Web page edit records
_ _ _ _ _ _ _

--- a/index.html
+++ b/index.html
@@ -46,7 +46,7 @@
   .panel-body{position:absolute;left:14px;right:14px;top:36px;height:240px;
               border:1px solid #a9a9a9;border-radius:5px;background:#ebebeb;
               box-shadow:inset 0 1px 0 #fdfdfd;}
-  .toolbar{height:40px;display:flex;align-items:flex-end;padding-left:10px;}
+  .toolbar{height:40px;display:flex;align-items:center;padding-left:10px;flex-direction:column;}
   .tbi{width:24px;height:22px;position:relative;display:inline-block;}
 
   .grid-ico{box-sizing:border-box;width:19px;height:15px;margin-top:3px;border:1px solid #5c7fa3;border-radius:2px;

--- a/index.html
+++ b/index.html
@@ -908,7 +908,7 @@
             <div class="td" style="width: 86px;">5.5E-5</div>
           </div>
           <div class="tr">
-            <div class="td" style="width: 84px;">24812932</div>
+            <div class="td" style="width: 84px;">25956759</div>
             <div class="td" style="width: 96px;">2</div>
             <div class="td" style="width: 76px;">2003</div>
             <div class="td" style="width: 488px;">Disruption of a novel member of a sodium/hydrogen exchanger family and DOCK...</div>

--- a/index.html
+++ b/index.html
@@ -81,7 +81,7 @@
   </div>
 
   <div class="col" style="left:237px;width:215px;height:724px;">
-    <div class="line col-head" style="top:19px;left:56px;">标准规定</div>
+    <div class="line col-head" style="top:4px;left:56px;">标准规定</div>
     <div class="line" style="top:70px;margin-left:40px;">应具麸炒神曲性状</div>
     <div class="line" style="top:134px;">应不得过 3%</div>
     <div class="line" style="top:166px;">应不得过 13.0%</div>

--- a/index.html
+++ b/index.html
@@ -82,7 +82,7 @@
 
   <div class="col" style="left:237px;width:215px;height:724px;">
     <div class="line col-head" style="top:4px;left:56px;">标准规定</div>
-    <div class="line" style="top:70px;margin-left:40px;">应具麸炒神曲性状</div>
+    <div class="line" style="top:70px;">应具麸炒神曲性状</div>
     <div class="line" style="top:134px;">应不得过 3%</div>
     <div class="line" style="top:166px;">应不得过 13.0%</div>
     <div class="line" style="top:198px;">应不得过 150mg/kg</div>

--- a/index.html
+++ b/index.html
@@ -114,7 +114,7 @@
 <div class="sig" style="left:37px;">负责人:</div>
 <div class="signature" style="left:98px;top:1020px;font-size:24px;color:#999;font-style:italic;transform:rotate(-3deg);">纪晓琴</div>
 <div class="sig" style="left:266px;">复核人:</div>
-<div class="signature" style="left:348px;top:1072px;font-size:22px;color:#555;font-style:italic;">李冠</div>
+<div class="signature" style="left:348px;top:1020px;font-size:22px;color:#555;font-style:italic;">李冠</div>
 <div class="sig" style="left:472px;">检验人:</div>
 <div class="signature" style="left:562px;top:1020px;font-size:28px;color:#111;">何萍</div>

_ _ _ _ _ _ _

TASK DIRECTIONS:
Only the lines from the one with "-114,7 +114,7 @@" through the final line above should be repeated, each exactly as written.

OUTPUT BELOW:
@@ -114,7 +114,7 @@
 <div class="sig" style="left:37px;">负责人:</div>
 <div class="signature" style="left:98px;top:1020px;font-size:24px;color:#999;font-style:italic;transform:rotate(-3deg);">纪晓琴</div>
 <div class="sig" style="left:266px;">复核人:</div>
-<div class="signature" style="left:348px;top:1072px;font-size:22px;color:#555;font-style:italic;">李冠</div>
+<div class="signature" style="left:348px;top:1020px;font-size:22px;color:#555;font-style:italic;">李冠</div>
 <div class="sig" style="left:472px;">检验人:</div>
 <div class="signature" style="left:562px;top:1020px;font-size:28px;color:#111;">何萍</div>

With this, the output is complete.